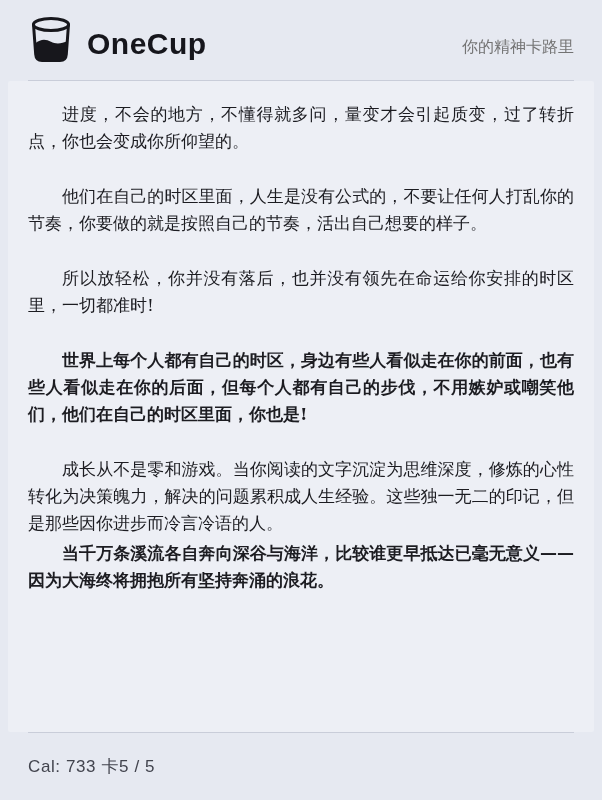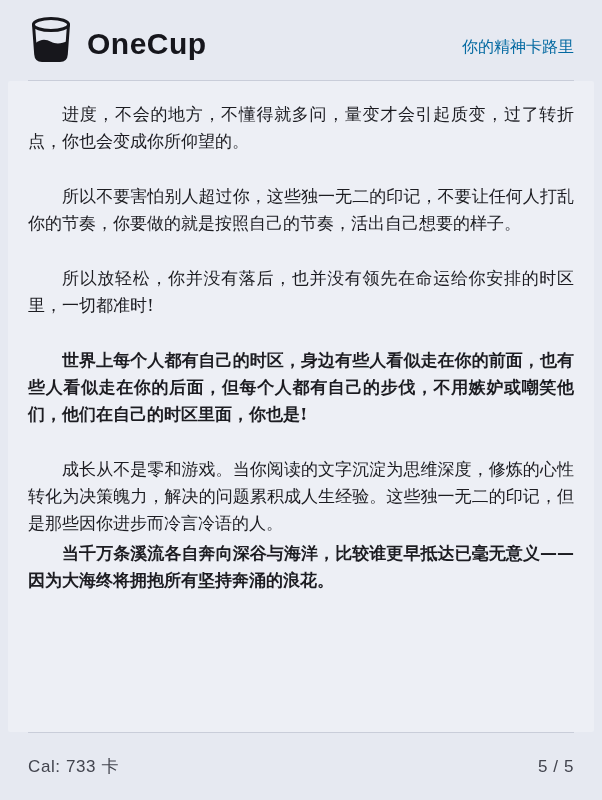--- a/index.html
+++ b/index.html
@@ -30,7 +30,7 @@
     font-size:30px;font-weight:700;color:#16161c;
     letter-spacing:0.5px;margin-top:6px;
   }
-  .tagline{font-size:16px;color:#0369a1;margin-top:14px;}
+  .tagline{font-size:16px;color:#737373;margin-top:14px;}
 
   .rule{height:1px;flex:0 0 1px;background:var(--rule);margin:0 28px;}
 

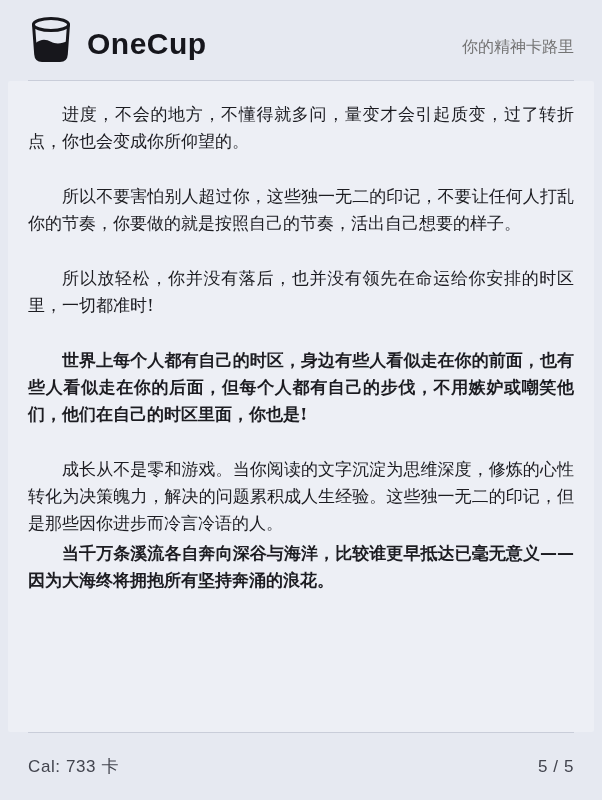--- a/index.html
+++ b/index.html
@@ -82,7 +82,7 @@
   <main class="reader">
     <div>
         <p class="para">进度，不会的地方，不懂得就多问，量变才会引起质变，过了转折点，你也会变成你所仰望的。</p>
-        <p class="para">所以不要害怕别人超过你，这些独一无二的印记，不要让任何人打乱你的节奏，你要做的就是按照自己的节奏，活出自己想要的样子。</p>
+        <p class="para">他们在自己的时区里面，人生是没有公式的，不要让任何人打乱你的节奏，你要做的就是按照自己的节奏，活出自己想要的样子。</p>
         <p class="para">所以放轻松，你并没有落后，也并没有领先在命运给你安排的时区里，一切都准时!</p>
         <p class="para bold">世界上每个人都有自己的时区，身边有些人看似走在你的前面，也有些人看似走在你的后面，但每个人都有自己的步伐，不用嫉妒或嘲笑他们，他们在自己的时区里面，你也是!</p>
         <p class="para tight">成长从不是零和游戏。当你阅读的文字沉淀为思维深度，修炼的心性转化为决策魄力，解决的问题累积成人生经验。这些独一无二的印记，但是那些因你进步而冷言冷语的人。</p>

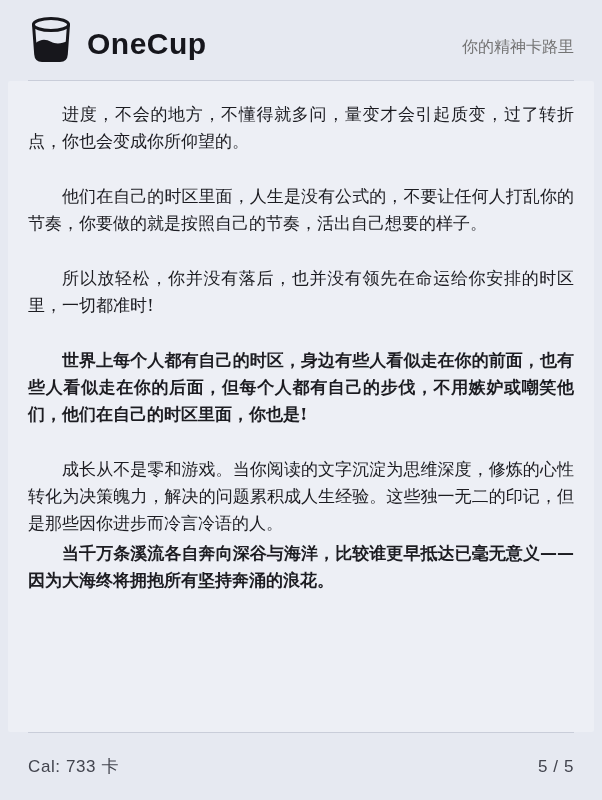--- a/index.html
+++ b/index.html
@@ -53,7 +53,7 @@
   
   .footer{
     height:67px;flex:0 0 67px;
-    display:flex;align-items:center;justify-content:space-between;
+    display:flex;align-items:center;
     padding:0 28px;box-sizing:border-box;
     color:var(--muted);font-size:17px;letter-spacing:0.6px;
   }

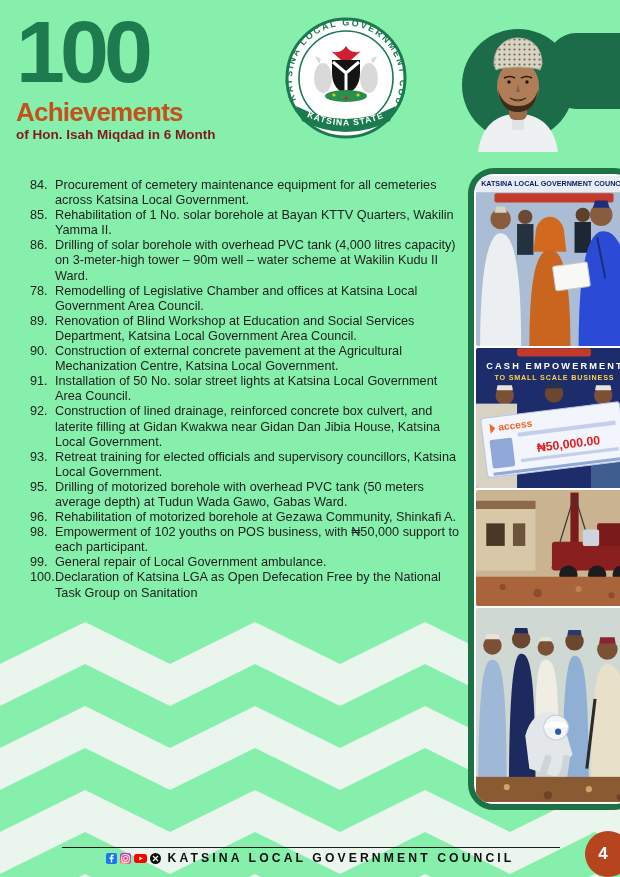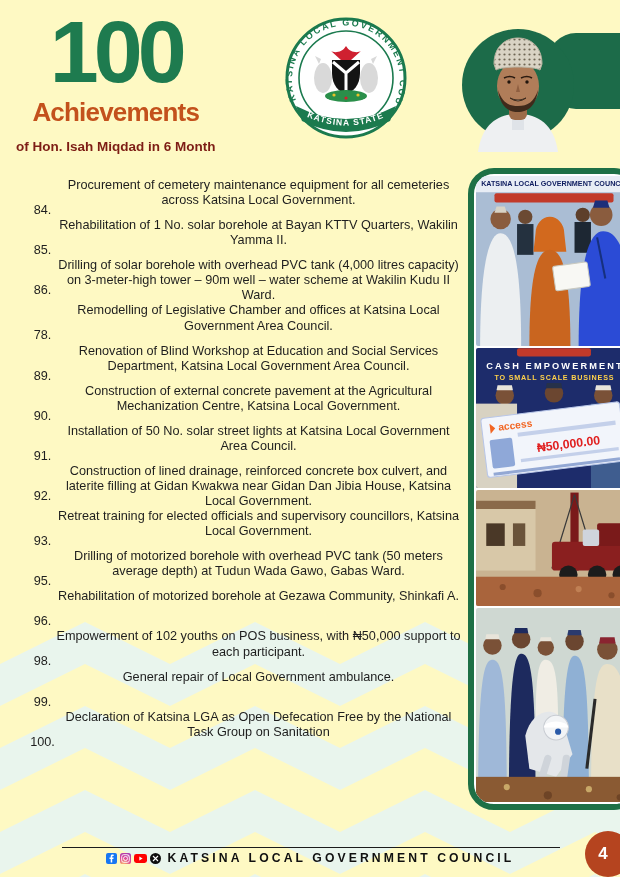--- a/index.html
+++ b/index.html
@@ -6,8 +6,8 @@
   * { box-sizing:border-box; }
   #page {
     position:relative; width:620px; height:877px; margin:0 auto;
-    background:#fef9c3; overflow:hidden;
-    font-family:"Liberation Sans", sans-serif; color:#1e1e1e;text-align:center;
+    background:#86efac; overflow:hidden;
+    font-family:"Liberation Sans", sans-serif; color:#1e1e1e;
   }
   
   .chevrons { position:absolute; left:0; bottom:0; width:620px; height:255px; z-index:0; }

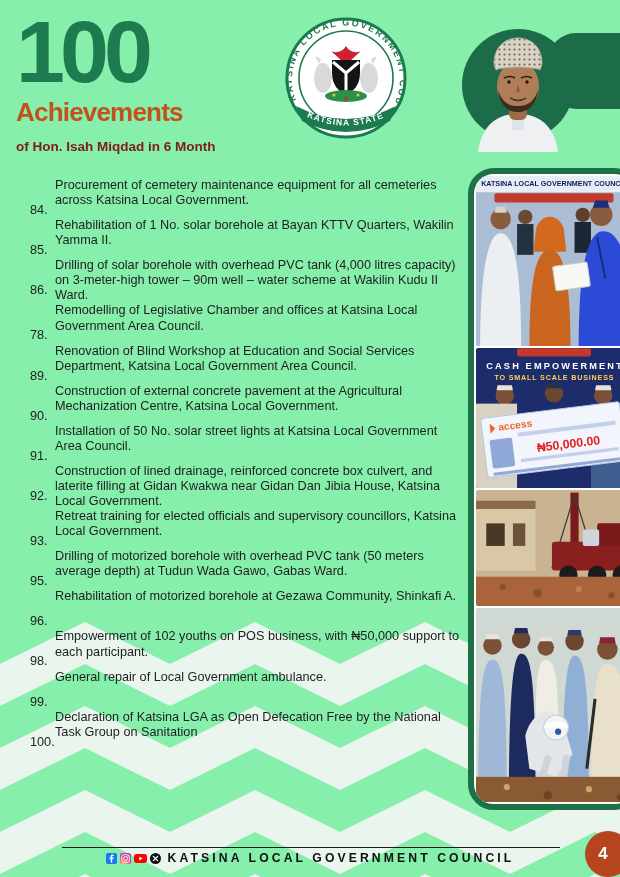--- a/index.html
+++ b/index.html
@@ -15,7 +15,7 @@
   .logo-block { position:absolute; left:16px; top:12px; z-index:2; }
   .logo-100 { font-size:88px; font-weight:800; color:#1e7b4f; line-height:0.92; letter-spacing:-5px; }
   .logo-title { font-size:26px; font-weight:800; color:#c3511c; letter-spacing:-0.8px; line-height:1; margin-top:6px; }
-  .logo-sub { font-size:13.5px; font-weight:700; color:#7d1d15; line-height:1.15; margin-top:14px; }
+  .logo-sub { font-size:13.5px; font-weight:700; color:#7d1d15; line-height:1.15; margin-top:2px; }
   .seal-wrap { position:absolute; left:276px; top:14px; z-index:2; }
   
   .green-band { position:absolute; left:548px; top:33px; width:72px; height:76px;

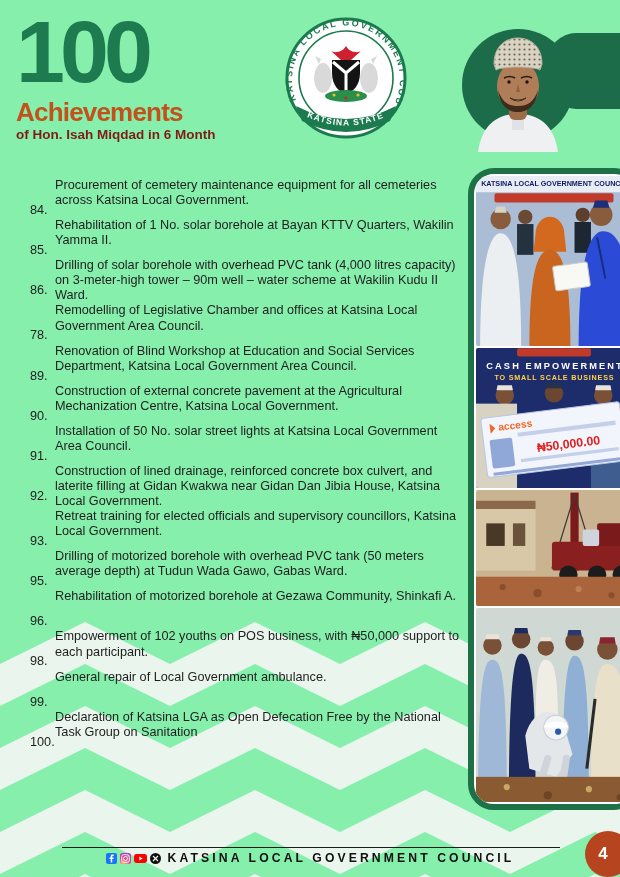--- a/index.html
+++ b/index.html
@@ -26,7 +26,7 @@
   .list { position:absolute; left:30px; top:178px; width:432px; z-index:2; }
   .list ol { list-style:none; margin:0; padding:0; }
   .list li { display:flex; font-size:12.7px; line-height:15.1px; color:#1e1e1e; }
-  .list .num { flex:0 0 auto; min-width:25px;margin-top:25px; }
+  .list .num { flex:0 0 auto; min-width:25px; }
   .list .txt { flex:1 1 auto; }
   
   .panel { position:absolute; left:468px; top:168px; width:172px; height:642px;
—————
• [What you should do] For this exercise, return exactly the lines above from the line with "color:#7d1d15; line-height:1.15; margin-top:2px;" through the line with "flex:1 1 auto;", both included. Do not copy the pictures.

• [Reply to the exercise]
+  .logo-sub { font-size:13.5px; font-weight:700; color:#7d1d15; line-height:1.15; margin-top:2px; }
   .seal-wrap { position:absolute; left:276px; top:14px; z-index:2; }
   
   .green-band { position:absolute; left:548px; top:33px; width:72px; height:76px;

--- a/index.html
+++ b/index.html
@@ -26,7 +26,7 @@
   .list { position:absolute; left:30px; top:178px; width:432px; z-index:2; }
   .list ol { list-style:none; margin:0; padding:0; }
   .list li { display:flex; font-size:12.7px; line-height:15.1px; color:#1e1e1e; }
-  .list .num { flex:0 0 auto; min-width:25px;margin-top:25px; }
+  .list .num { flex:0 0 auto; min-width:25px; }
   .list .txt { flex:1 1 auto; }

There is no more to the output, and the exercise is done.